Sapa’s contention is that the additional tariff is justified because US sourced dark meat portions are not being sold at prices which reflect their real cost of production in the US, as their price (the point of reference being supermarket shelves in the US) is effectively subsidised by the higher prices achieved from the sale of the much more expensive breast meat cuts. This, due to a two-tier marketing system used by US poultry producers whereby they sell dark meat portions in the US at substantially lower prices than the widely preferred chicken breast portions.

This, Sapa claims, is an unfair trade practice in the international context and therefore they have continued to hold to their position that the imposition of additional tariffs on US bone-in chicken cuts is entirely justified, because this two-tier price for different chicken cuts in the US market gives them an unfair advantage over South African producers.

Now much as South Africans who believe in protecting our producers and South African jobs may like to agree with that assertion, unfortunately international trade rules governed by the World Trade Organisation (WTO) do not seem to support that view.

Uncompromising

In general WTO rules only allow for the imposition of anti-dumping tariffs where “export prices are below those in the exporter's home market,” which is certainly not the case with US bone-in chicken cuts.

It is to be regretted that South Africa’s poultry producers have held to this uncompromising position for so long, as it has turned a minor issue relating to demonstrable discrimination against US poultry exports vis-à-vis other global producers into a profoundly political issue for a group of 13 US senators who have committed high profile political support to their poultry industry, in this dispute.

These US lawmakers have ensured that the US Senate’s conditions for renewal of Agoa by the US Congress will require a review by the US Trade Representative’s office of the fairness of South Africa’s trade policies and practices in so far as they affect trade and economic exchange with the USA.

This is a blunt weapon which threatens South Africa’s special trading status with the US under Agoa. Even before approval, this requirement has already been used to attack South Africa’s demand that its domestic security and guarding industry must be South African owned.

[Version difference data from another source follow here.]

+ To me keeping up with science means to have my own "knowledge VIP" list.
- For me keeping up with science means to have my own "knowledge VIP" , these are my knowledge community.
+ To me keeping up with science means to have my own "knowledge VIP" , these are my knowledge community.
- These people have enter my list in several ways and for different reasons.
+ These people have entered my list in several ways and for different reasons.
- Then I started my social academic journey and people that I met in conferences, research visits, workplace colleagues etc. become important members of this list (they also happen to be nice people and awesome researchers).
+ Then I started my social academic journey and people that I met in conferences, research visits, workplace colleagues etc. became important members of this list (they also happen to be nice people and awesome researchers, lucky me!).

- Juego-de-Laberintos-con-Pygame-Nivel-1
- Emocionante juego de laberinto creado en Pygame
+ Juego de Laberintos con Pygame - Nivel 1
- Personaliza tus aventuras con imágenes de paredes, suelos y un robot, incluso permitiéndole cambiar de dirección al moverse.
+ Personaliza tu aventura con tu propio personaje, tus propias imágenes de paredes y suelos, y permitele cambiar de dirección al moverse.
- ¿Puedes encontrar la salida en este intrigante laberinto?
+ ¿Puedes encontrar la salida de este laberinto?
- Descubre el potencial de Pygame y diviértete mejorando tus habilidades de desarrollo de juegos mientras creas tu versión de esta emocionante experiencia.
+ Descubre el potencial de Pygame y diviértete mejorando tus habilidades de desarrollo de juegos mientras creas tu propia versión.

It is therefore to be welcomed that the South African Minister of Trade and Industries, Rob Davies, committed himself last week to attend the next round of discussions between the poultry industries scheduled to be held in Paris in early June.

The issues at stake are now much bigger than a spat over poultry exports and as the minister has admitted, South Africa is now confronted by “… a list of things that will exclude us from Agoa.” Indeed the time has arrived to let our poultry producers know that they must stop “playing chicken” with the country’s broader international trade interests.

Malcolm Ferguson is an independent commentator. He is a former South African ambassador and specialist on international trade matters.